•The British oil explorer has agreed to sale its entire stake in the Lake Albert Development Project in Uganda to Total for $575 million (Sh61.6 billion).
•Tullow yesterday said it is expecting to receive bids from potential buyers of its Kenyan stake in the coming weeks.
Tullow Oil has sold its stake in Uganda and shifted focus to Kenya, it announced yesterday.
It said in a statement it had successfully offloaded its Ugandan stake, in its plan to raise in excess of $1 billion (Sh107.2billion) to strengthen its balance sheet.
The British oil explorer has agreed to the sale of its entire stake in the Lake Albert Development Project in Uganda to Total for $575 million (Sh61.6 billion).
Tullow and Total E&P Uganda B.V. (Total Uganda) have signed a Sale and Purchase Agreement (SPA), with an effective date of January 1, 2020.
Tullow has agreed to transfer its entire interests in Blocks 1, 1A, 2, and 3A in Uganda and the proposed East African Crude Oil Pipeline (EACOP) System.
It is currently the operator of Block 2. Total Uganda is currently the operator of Block 1 and Block 1A and China National Offshore Oil Corporation(CNOOC) is the operator of Block 3A.
The cash consideration consists of $500 million (Sh53.6 billion) payable at completion and $75 million (Sh8 billion) payable following the Final Investment Decision of the Lake Albert Development Project.
“Additional cash consideration may be received by Tullow in the form of contingent payments which will be payable on upstream revenues from the Lake Albert Development Project, depending on the average annual Brent price once production commences,” it said.
Sealing of the Uganda deal now gives the UK firm ample time to focus on its investments in Kenya, where it intends to sell a stake of its oil interests in Turkana.
Its assets in the country’s oil project are estimated at bout $667 million (Sh71.5 billion).
Tullow, the lead explore in Turkana, in February announced that it was willing to sell part of its stake in the Lokichar oil blocks, where it holds a 50 per cent stake in three blocks.
Together with Total, its partner in the project, have contracted French bank Natixis to run the joint sale process for Blocks 10 BA, 10 BB and 13T in the South Lokichar Basin.
Tullow plans to offload a 25 per cent stake while Total plans to sale 12.5 per cent of its 25 per cent share in the investment.

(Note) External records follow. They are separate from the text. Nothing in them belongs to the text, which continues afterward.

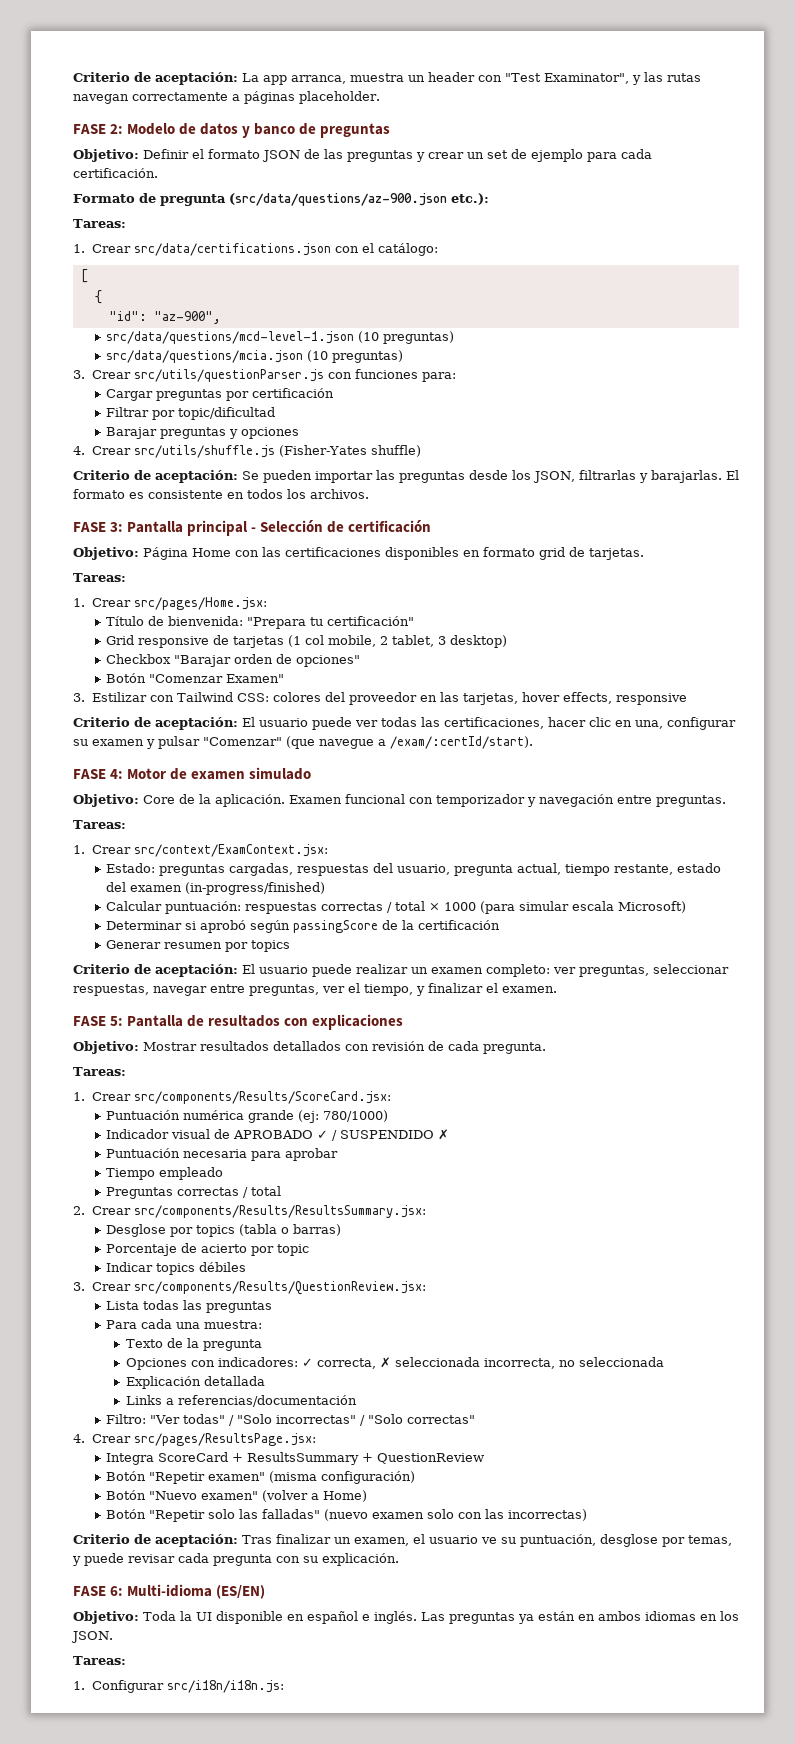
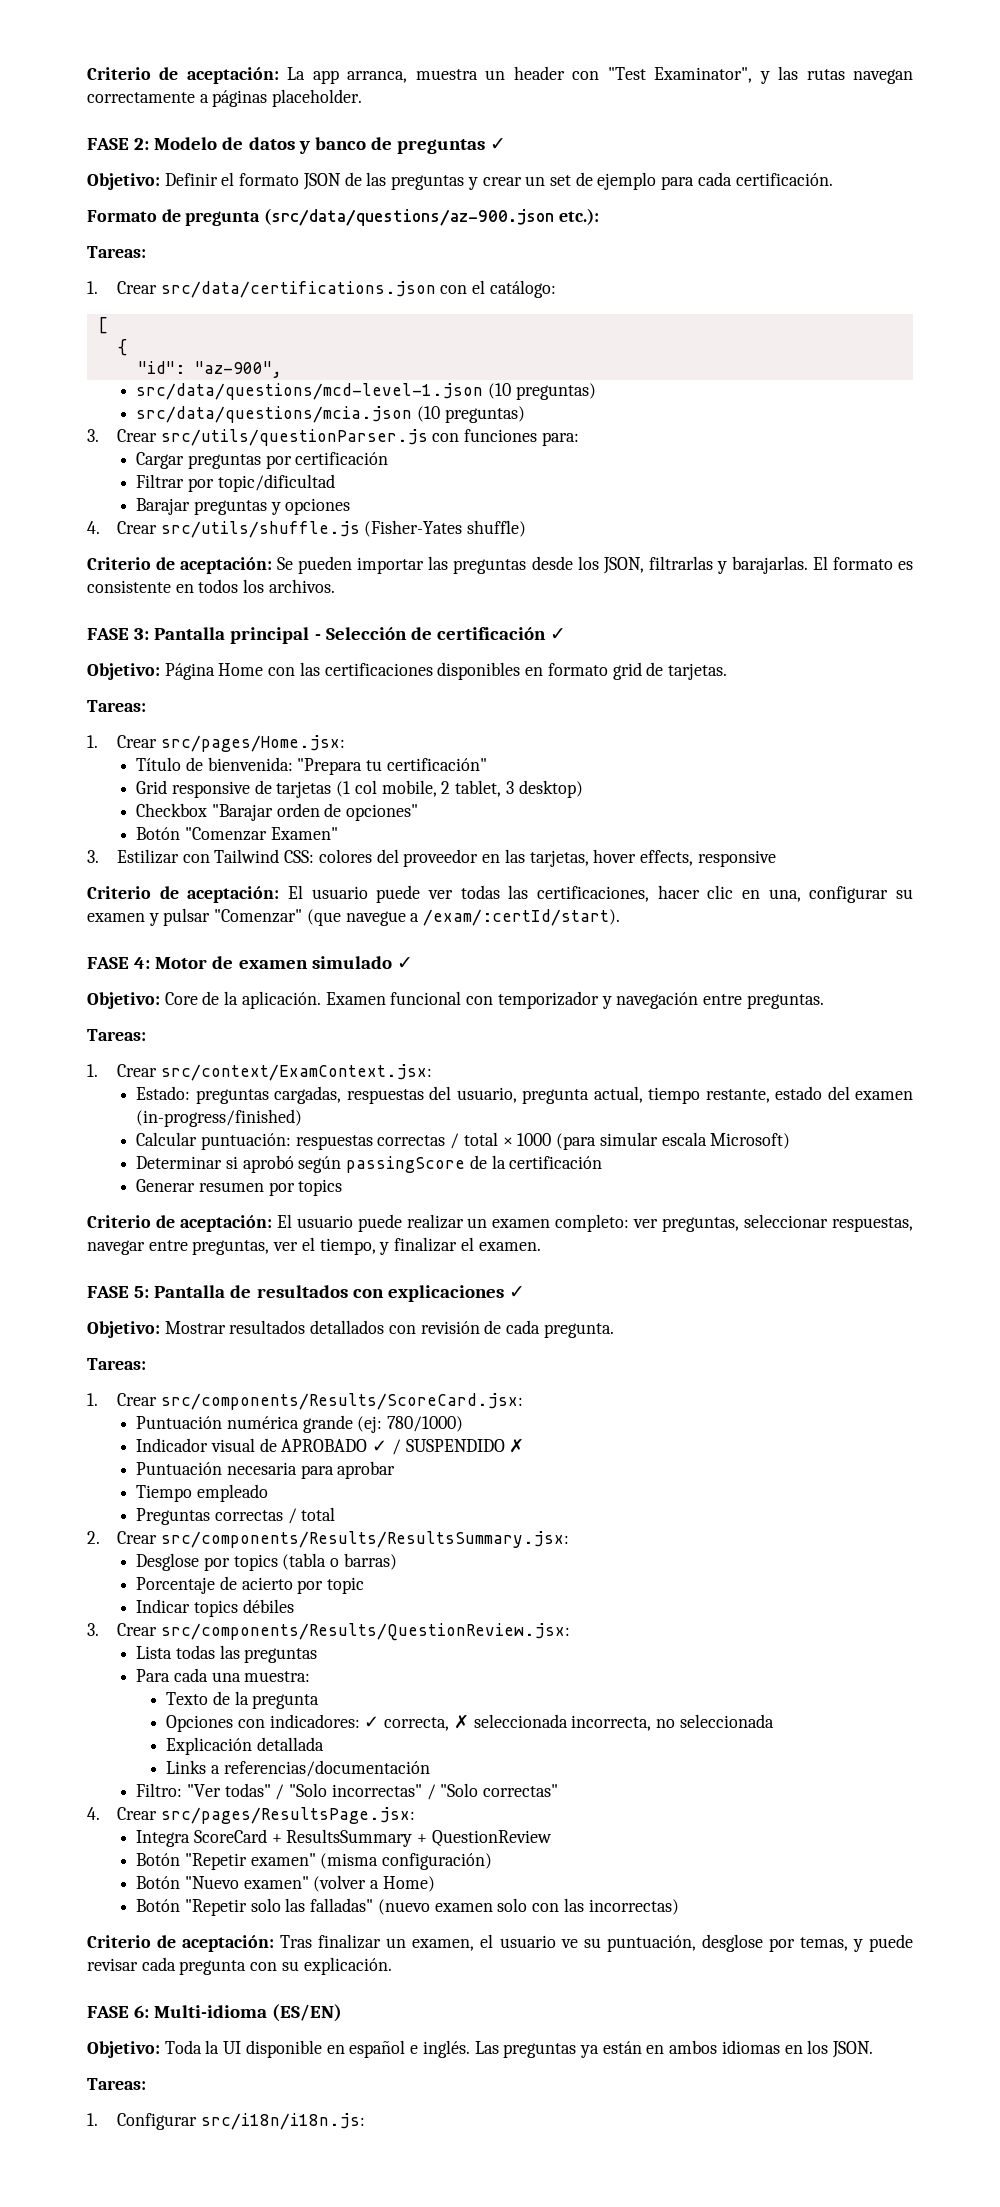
- FASE 2: Modelo de datos y banco de preguntas
+ FASE 2: Modelo de datos y banco de preguntas ✓
- FASE 3: Pantalla principal - Selección de certificación
+ FASE 3: Pantalla principal - Selección de certificación ✓
- FASE 4: Motor de examen simulado
+ FASE 4: Motor de examen simulado ✓
- FASE 5: Pantalla de resultados con explicaciones
+ FASE 5: Pantalla de resultados con explicaciones ✓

The firm yesterday said the Uganda transaction has no direct effect on Tullow’s view of its Kenya farm-down, which remains ongoing.
It, however, confirmed it is expecting to receive bids from potential buyers in the coming weeks, and the size and shape of the deal will be decided at that point.
“We will update you on deal progress in Kenya as soon as we are able to,” Dorothy Thompson, the executive chair said.
The sale comes amid delays in the Final Investment Decision (FID) after the first consignment of oil was shipped in August last year.
The Joint Venture Partners are expected to commit resources as well as agree on the award of key construction contracts under the FID, expected to be made this year.
This includes construction of the proposed 892-kilometres Lokichar–Lamu Crude Oil Pipeline.
Tullow, which has been leading an early oil scheme in the Turkana fields, has been producing 2,000 barrels of oil per day, which now remain interrupted.
“The Early Oil Pilot Scheme (EOPS) remains shut down, due to both the status of the roads, and now Coronavirus,” it said yesterday.
A sale of its stake is likely to affect timelines for the country's plans of becoming a net oil exporter.
After testing the markets last year with the sale of 200, 000 barrels at Sh1.2 billion,, the country expected to start the commercial phase of the project this year, with 2022 targeted for net exports.
“Tullow is working with partners to progress field development, though a number of key workstreams have been suspended due to COVID-19 and Tullow continues to monitor the impact these restrictions may have on the FID target, and a high-quality exploration portfolio with important near-term catalysts,” it said.
The firm targets to raise in excess of $1 billion (Sh107.2billion) to strengthen its balance sheet and secure a more conservative capital structure.